# [The task]
How many lines below include the word "pour"? State that number and nothing else.

--- Raw data ---

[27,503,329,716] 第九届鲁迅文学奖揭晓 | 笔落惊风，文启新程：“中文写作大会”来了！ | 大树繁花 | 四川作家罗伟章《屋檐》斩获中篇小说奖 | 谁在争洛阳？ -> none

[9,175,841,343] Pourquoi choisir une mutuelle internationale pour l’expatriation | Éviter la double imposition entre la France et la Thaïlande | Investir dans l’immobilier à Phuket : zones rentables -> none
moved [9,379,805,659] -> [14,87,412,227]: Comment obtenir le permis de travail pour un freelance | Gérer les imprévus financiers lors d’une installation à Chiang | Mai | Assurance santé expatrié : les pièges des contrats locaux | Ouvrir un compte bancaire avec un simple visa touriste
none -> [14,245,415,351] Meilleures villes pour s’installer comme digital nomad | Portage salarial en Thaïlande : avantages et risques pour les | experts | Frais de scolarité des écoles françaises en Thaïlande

---
--- Raw data ---

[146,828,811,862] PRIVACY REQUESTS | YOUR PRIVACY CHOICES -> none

---

# [Your solution]
3